• [What to do] Your task is to copy each line of the records that includes the string "Tyrvään".

════════

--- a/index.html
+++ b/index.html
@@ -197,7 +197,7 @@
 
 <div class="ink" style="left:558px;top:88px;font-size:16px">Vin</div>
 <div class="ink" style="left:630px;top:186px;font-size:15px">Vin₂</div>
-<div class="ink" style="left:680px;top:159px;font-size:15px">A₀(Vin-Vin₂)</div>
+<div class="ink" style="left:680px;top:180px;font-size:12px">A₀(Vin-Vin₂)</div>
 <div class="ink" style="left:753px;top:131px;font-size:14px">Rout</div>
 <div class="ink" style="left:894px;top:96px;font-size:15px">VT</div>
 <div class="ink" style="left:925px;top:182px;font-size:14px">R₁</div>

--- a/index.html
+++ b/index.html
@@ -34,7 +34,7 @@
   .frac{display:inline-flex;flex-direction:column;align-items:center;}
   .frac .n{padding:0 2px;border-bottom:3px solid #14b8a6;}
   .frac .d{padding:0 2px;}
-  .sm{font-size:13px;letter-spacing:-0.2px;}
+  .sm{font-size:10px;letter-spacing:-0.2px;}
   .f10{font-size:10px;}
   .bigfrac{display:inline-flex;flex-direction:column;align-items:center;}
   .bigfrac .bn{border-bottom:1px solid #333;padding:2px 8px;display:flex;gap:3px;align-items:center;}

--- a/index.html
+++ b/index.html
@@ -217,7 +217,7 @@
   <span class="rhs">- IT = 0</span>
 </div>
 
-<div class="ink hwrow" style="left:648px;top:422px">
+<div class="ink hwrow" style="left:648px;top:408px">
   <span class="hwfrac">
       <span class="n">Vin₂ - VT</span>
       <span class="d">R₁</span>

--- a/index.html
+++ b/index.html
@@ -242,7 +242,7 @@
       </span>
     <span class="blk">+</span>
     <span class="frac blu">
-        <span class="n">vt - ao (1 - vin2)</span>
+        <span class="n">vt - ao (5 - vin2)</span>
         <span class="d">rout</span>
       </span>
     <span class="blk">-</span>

════════

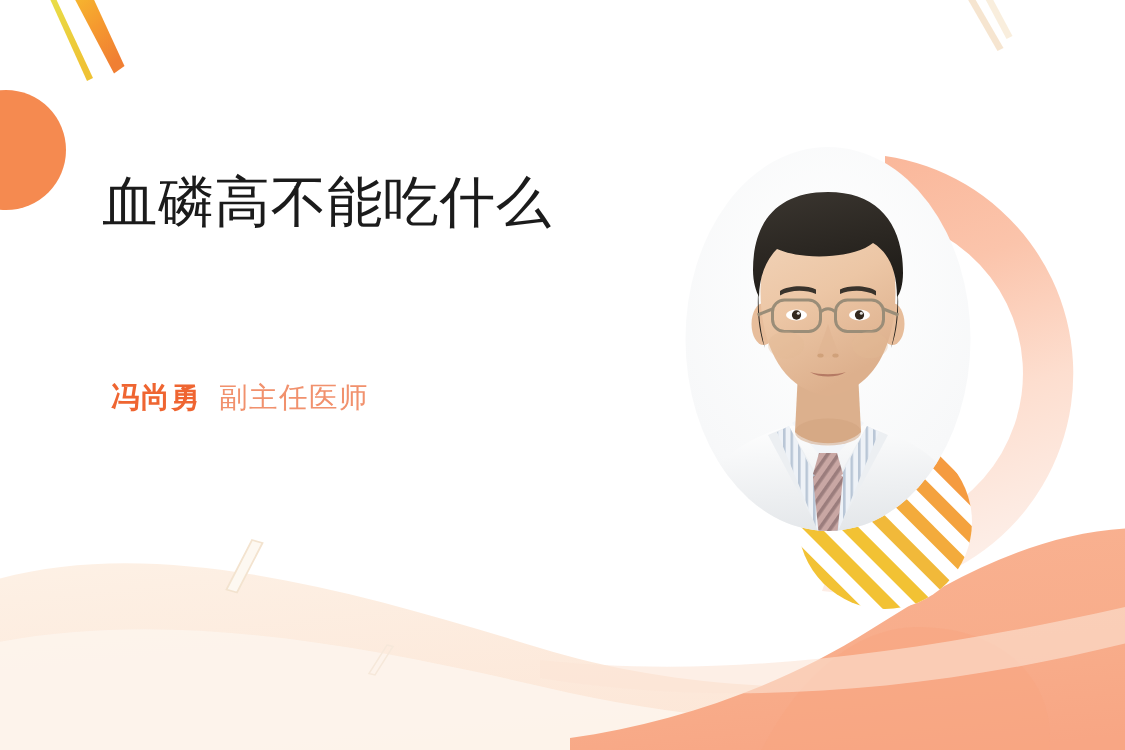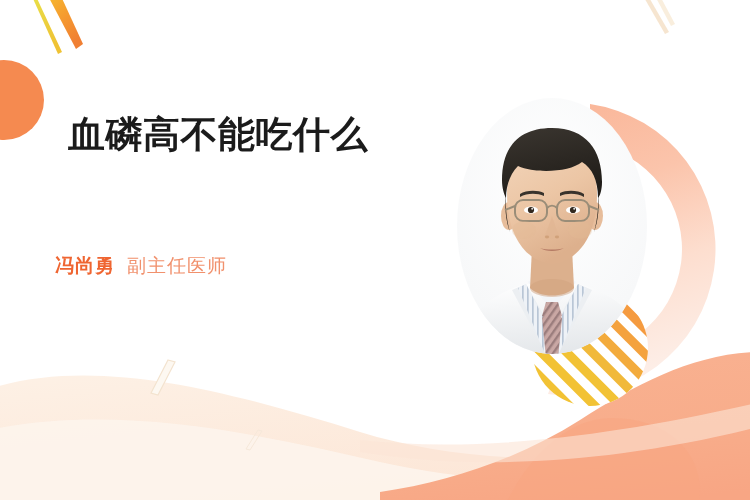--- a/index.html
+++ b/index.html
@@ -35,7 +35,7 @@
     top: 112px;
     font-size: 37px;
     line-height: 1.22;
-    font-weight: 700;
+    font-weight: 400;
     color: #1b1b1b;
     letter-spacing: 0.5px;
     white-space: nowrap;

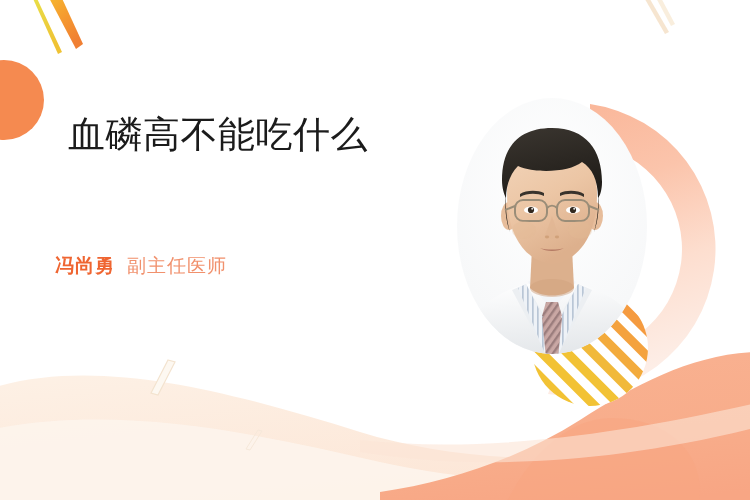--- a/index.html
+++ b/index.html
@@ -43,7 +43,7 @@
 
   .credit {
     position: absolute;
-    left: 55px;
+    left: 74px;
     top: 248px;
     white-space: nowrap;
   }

════════

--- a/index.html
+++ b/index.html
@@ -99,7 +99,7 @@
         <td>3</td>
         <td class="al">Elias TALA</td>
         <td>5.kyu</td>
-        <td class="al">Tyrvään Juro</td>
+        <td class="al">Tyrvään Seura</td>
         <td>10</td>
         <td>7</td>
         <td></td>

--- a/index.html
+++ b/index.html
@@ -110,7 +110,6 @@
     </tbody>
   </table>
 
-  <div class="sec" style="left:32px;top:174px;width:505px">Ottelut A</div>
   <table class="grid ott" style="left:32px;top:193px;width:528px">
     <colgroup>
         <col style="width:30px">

════════

• [Written response]
-        <td class="al">Tyrvään Juro</td>
+        <td class="al">Tyrvään Seura</td>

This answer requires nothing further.